**Exercise instructions:** Only the lines from the start of the data through the one containing "- Last Updated: 2025-01-06" belong in your answer; return them exactly.

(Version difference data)
::::::::::
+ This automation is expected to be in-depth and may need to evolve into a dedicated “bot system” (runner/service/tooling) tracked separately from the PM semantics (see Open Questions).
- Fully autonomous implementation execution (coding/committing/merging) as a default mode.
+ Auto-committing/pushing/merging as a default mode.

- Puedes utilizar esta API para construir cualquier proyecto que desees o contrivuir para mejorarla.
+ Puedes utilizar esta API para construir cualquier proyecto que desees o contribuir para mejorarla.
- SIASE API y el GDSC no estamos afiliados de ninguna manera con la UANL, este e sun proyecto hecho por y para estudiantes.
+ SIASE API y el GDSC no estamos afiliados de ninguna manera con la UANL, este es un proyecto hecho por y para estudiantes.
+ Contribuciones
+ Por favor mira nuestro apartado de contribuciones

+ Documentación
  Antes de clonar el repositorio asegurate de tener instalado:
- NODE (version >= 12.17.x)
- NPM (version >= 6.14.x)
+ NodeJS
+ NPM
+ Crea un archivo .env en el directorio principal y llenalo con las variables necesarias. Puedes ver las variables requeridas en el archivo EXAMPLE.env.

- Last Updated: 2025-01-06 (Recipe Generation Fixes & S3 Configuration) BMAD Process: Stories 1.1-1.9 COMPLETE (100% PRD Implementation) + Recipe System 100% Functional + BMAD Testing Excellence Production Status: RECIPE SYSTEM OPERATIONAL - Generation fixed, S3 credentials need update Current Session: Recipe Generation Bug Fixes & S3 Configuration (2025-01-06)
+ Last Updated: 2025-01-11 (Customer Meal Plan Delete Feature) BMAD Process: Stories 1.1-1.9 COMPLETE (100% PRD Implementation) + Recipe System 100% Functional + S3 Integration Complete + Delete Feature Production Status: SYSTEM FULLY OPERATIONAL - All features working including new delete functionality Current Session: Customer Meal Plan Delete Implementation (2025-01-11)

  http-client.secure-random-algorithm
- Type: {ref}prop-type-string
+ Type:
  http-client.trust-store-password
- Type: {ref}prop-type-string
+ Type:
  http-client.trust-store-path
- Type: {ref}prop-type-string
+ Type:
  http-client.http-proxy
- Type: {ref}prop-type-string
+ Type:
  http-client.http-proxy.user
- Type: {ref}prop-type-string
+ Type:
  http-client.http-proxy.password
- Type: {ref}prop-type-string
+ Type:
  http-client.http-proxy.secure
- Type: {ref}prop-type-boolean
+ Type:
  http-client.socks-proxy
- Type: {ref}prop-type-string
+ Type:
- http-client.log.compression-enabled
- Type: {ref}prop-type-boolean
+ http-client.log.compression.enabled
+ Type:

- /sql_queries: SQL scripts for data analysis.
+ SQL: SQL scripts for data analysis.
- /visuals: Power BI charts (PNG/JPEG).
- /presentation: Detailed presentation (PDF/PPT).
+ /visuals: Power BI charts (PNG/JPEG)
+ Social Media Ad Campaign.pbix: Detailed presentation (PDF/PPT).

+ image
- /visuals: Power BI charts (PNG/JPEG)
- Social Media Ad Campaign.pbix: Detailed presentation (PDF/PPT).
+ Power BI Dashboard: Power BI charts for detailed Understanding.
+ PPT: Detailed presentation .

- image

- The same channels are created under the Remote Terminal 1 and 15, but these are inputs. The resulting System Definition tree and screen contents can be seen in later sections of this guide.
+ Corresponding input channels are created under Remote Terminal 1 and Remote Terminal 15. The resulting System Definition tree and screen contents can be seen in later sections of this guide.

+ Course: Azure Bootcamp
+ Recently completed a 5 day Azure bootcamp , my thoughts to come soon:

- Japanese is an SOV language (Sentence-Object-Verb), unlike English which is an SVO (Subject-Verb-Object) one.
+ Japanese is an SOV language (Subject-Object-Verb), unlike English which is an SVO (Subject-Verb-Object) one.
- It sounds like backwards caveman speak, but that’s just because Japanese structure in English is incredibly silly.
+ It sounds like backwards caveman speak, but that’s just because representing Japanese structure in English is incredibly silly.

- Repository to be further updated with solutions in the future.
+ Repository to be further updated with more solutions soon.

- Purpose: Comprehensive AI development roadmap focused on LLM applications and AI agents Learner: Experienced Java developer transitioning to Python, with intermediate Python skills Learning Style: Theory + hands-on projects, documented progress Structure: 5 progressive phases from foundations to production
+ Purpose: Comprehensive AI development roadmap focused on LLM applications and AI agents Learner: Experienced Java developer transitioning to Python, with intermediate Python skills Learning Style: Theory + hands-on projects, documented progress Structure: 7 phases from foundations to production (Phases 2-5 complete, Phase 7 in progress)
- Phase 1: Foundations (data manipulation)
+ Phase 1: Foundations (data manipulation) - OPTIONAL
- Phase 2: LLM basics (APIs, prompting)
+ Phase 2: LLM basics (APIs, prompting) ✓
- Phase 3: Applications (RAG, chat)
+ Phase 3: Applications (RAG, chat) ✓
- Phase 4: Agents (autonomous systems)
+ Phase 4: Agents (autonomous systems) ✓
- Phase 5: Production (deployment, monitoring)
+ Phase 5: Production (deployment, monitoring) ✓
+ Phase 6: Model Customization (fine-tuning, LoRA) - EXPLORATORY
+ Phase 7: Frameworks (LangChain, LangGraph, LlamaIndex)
::::::::::
**Response area:**
+ This automation is expected to be in-depth and may need to evolve into a dedicated “bot system” (runner/service/tooling) tracked separately from the PM semantics (see Open Questions).
- Fully autonomous implementation execution (coding/committing/merging) as a default mode.
+ Auto-committing/pushing/merging as a default mode.

- Puedes utilizar esta API para construir cualquier proyecto que desees o contrivuir para mejorarla.
+ Puedes utilizar esta API para construir cualquier proyecto que desees o contribuir para mejorarla.
- SIASE API y el GDSC no estamos afiliados de ninguna manera con la UANL, este e sun proyecto hecho por y para estudiantes.
+ SIASE API y el GDSC no estamos afiliados de ninguna manera con la UANL, este es un proyecto hecho por y para estudiantes.
+ Contribuciones
+ Por favor mira nuestro apartado de contribuciones

+ Documentación
  Antes de clonar el repositorio asegurate de tener instalado:
- NODE (version >= 12.17.x)
- NPM (version >= 6.14.x)
+ NodeJS
+ NPM
+ Crea un archivo .env en el directorio principal y llenalo con las variables necesarias. Puedes ver las variables requeridas en el archivo EXAMPLE.env.

- Last Updated: 2025-01-06 (Recipe Generation Fixes & S3 Configuration) BMAD Process: Stories 1.1-1.9 COMPLETE (100% PRD Implementation) + Recipe System 100% Functional + BMAD Testing Excellence Production Status: RECIPE SYSTEM OPERATIONAL - Generation fixed, S3 credentials need update Current Session: Recipe Generation Bug Fixes & S3 Configuration (2025-01-06)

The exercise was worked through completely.